[Records from a dataset]

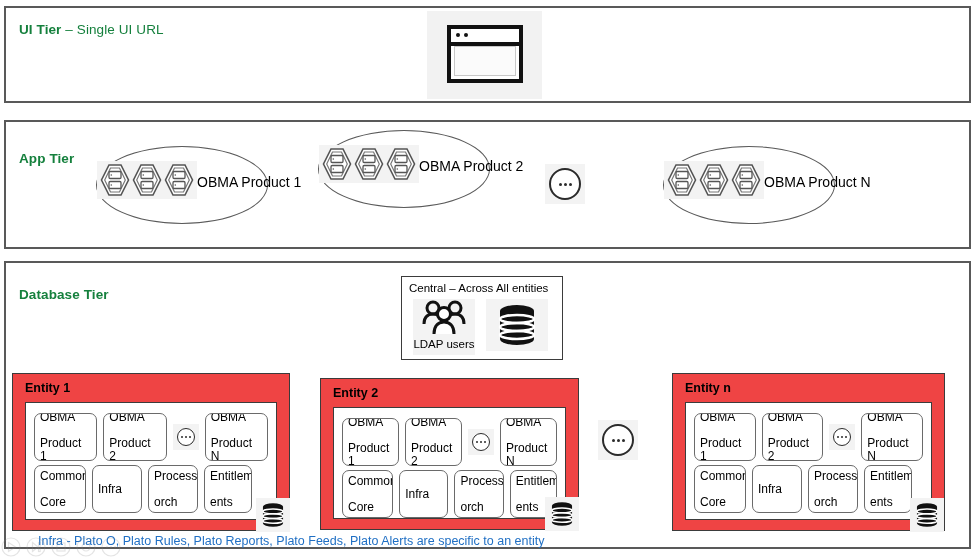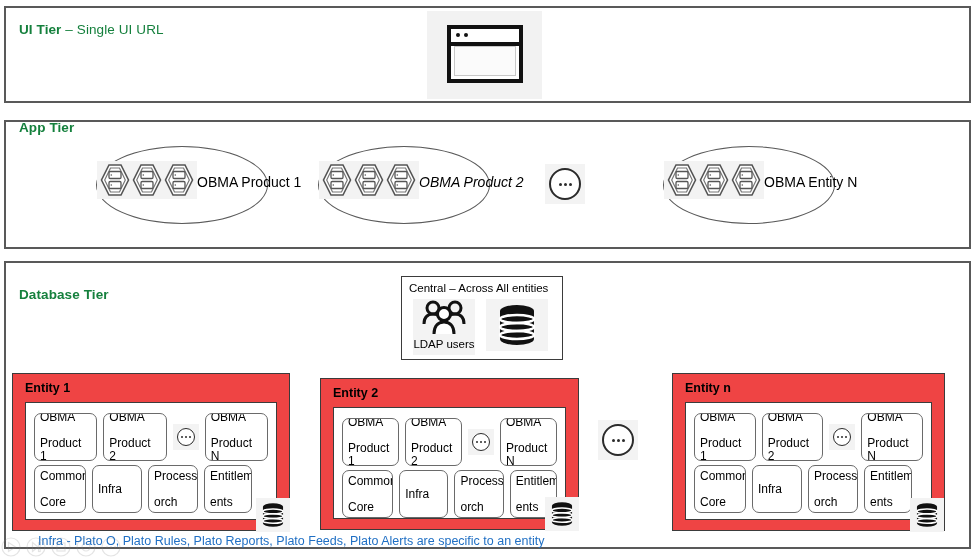--- a/index.html
+++ b/index.html
@@ -43,7 +43,7 @@
   #db-tier   { left: 4px;  top: 261px; width: 967px; height: 288px; }
 
   #ui-tier-title  { left: 19px; top: 22px; }
-  #app-tier-title { left: 19px; top: 120px; }
+  #app-tier-title { left: 19px; top: 151px; }
   #db-tier-title  { left: 19px; top: 287px; }
 
   

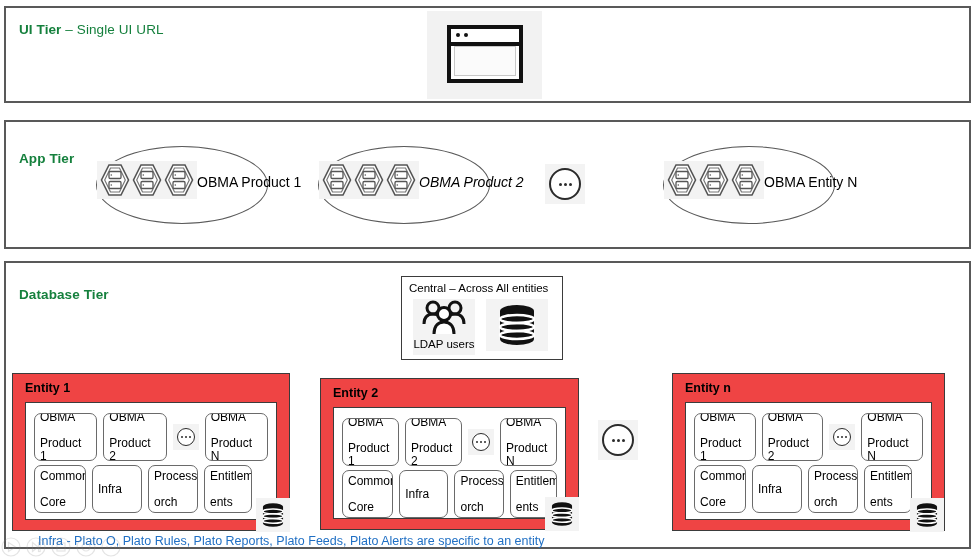--- a/index.html
+++ b/index.html
@@ -125,7 +125,7 @@
   }
 
   #ellipse-1 { left: 96px;  top: 146px; width: 172px; height: 78px; }
-  #ellipse-2 { left: 318px; top: 146px; width: 172px; height: 78px; font-style: italic; }
+  #ellipse-2 { left: 318px; top: 130px; width: 172px; height: 78px; }
   #ellipse-n { left: 663px; top: 146px; width: 172px; height: 78px; }
 
   

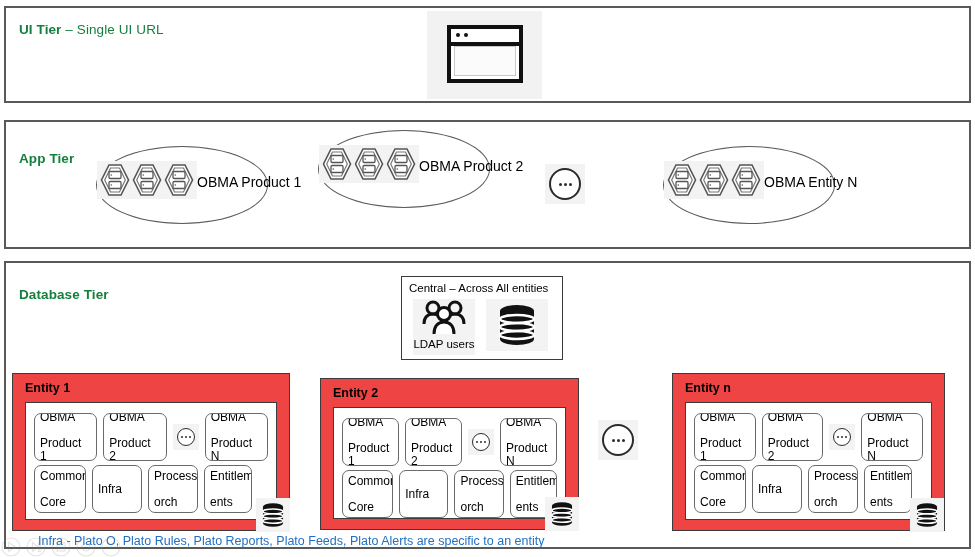--- a/index.html
+++ b/index.html
@@ -452,7 +452,7 @@
           <circle cx="11.3" cy="22" r="0.8" fill="#555"></circle>
         </svg>
       </div>
-      <div class="product-label">OBMA Entity N</div>
+      <div class="product-label">OBMA Product N</div>
     </div>
   </div>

TASK STATEMENT: Read the entries and select each line where the word "product" is found.

SOLUTION FOR THIS PROBLEM:
-      <div class="product-label">OBMA Entity N</div>
+      <div class="product-label">OBMA Product N</div>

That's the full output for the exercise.